Leave the images behind and copy every record exactly.

Extracted data entries
*** Begin section ***

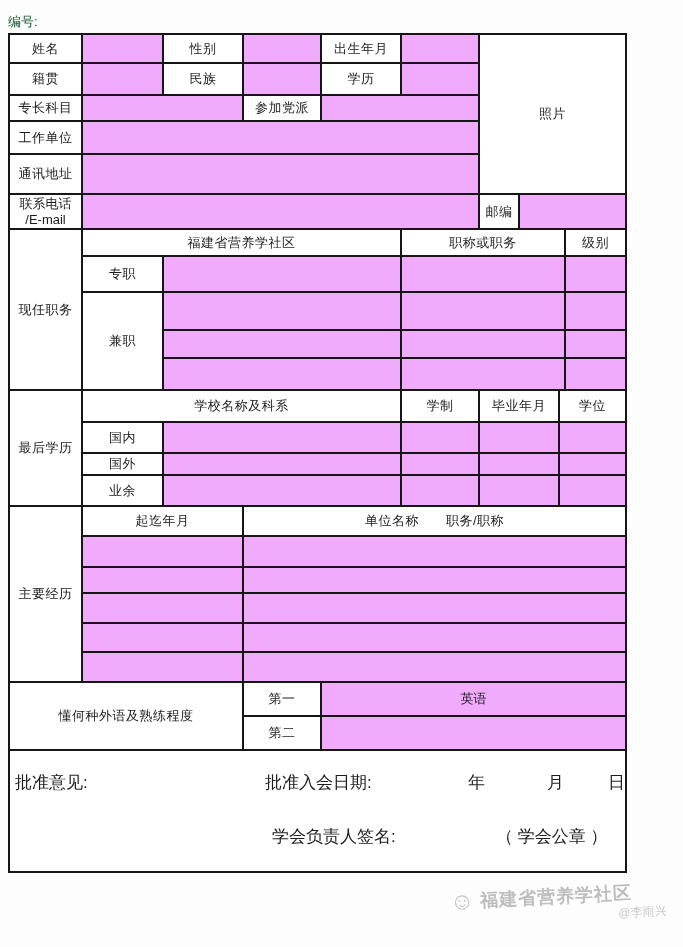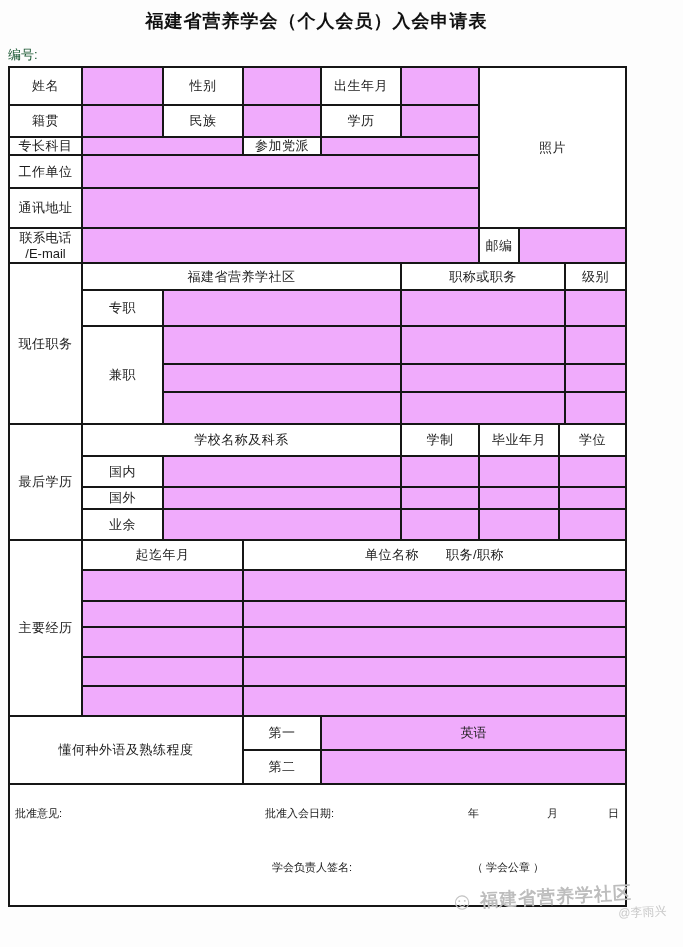"福建省营养学会（个人会员）入会申请表" div.title { html: <div>福建省营养学会（个人会员）入会申请表</div> -> none }
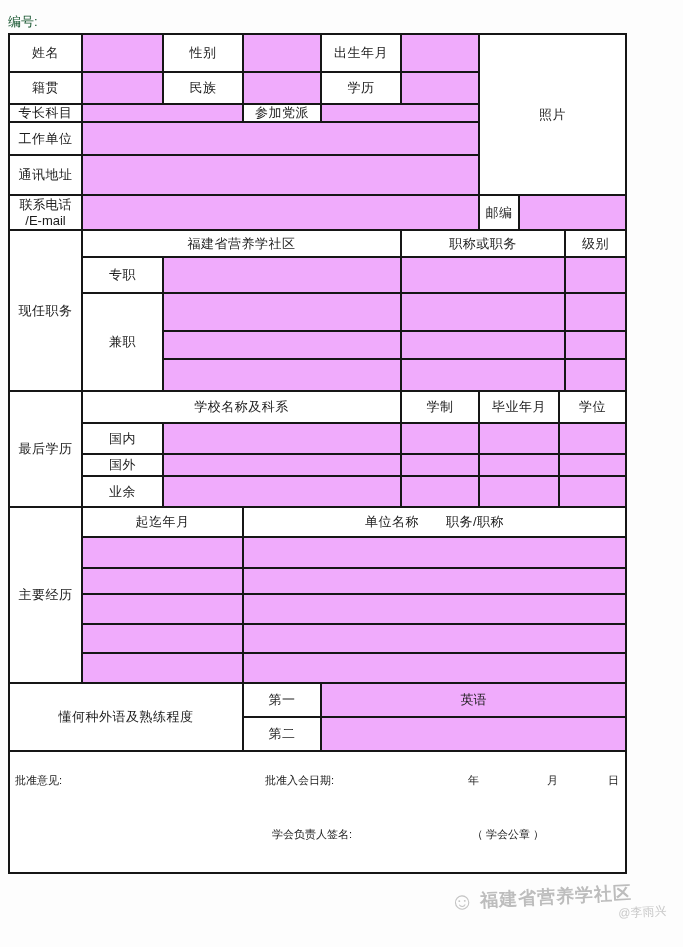"姓名" tr { height: 38px -> 29px }
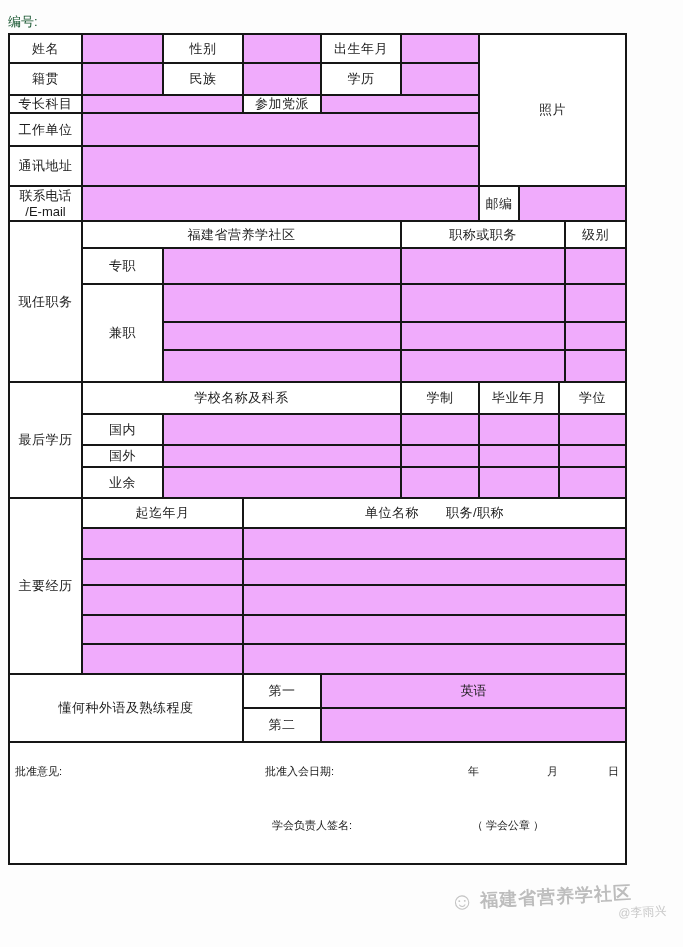"专长科目" tr { height: 18px -> 26px }
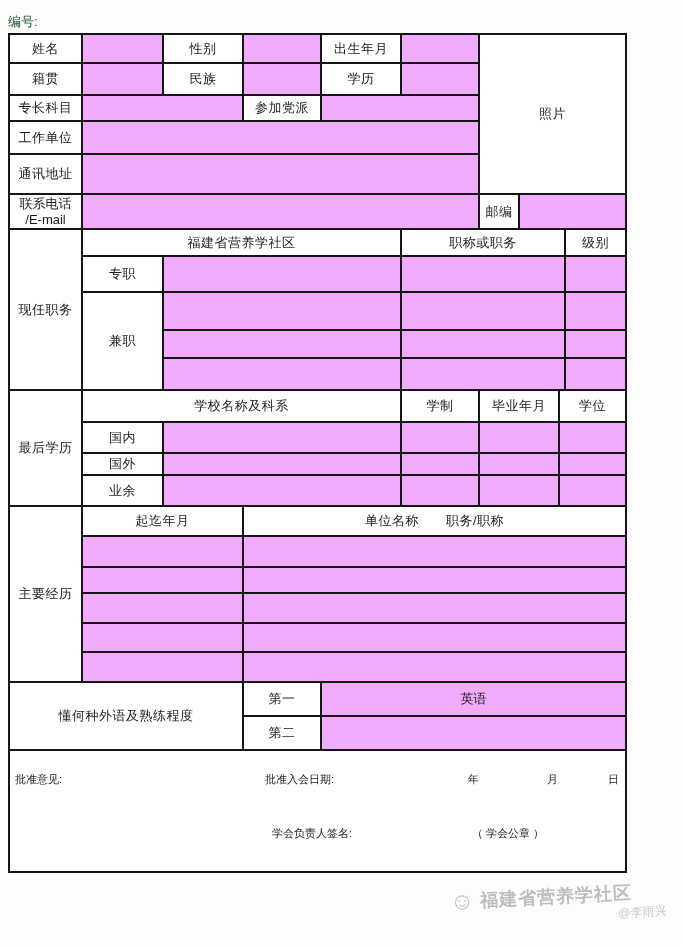"批准意见:" .appr { font-size: 11px -> 17px }
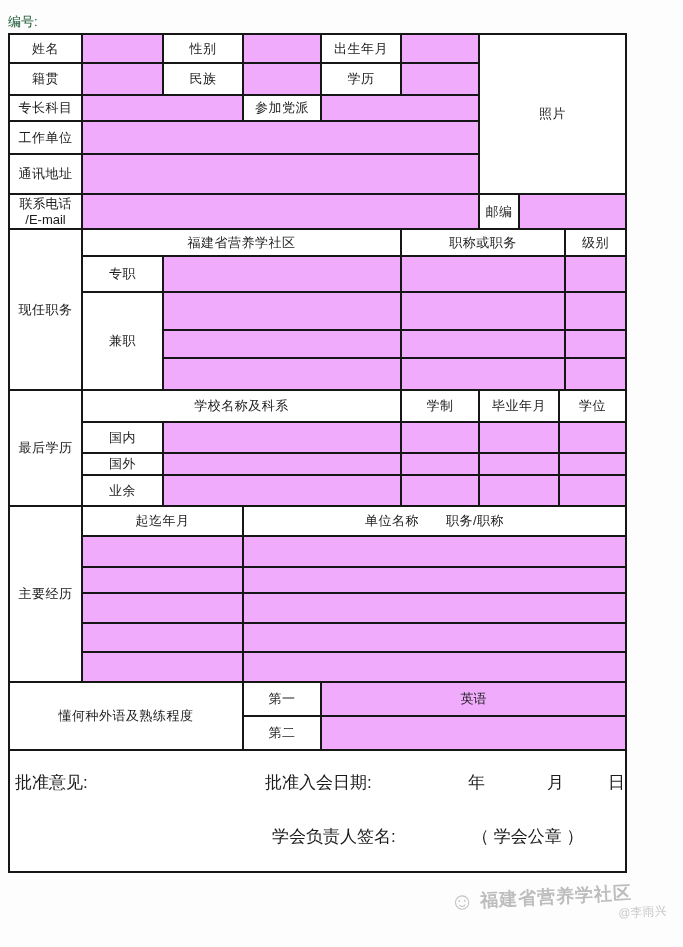"（ 学会公章 ）" span.appr { left: 462px -> 486px }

*** End section ***

• RESULT:
"福建省营养学会（个人会员）入会申请表" div.title { html: <div>福建省营养学会（个人会员）入会申请表</div> -> none }
"姓名" tr { height: 38px -> 29px }
"专长科目" tr { height: 18px -> 26px }
"批准意见:" .appr { font-size: 11px -> 17px }
"（ 学会公章 ）" span.appr { left: 462px -> 486px }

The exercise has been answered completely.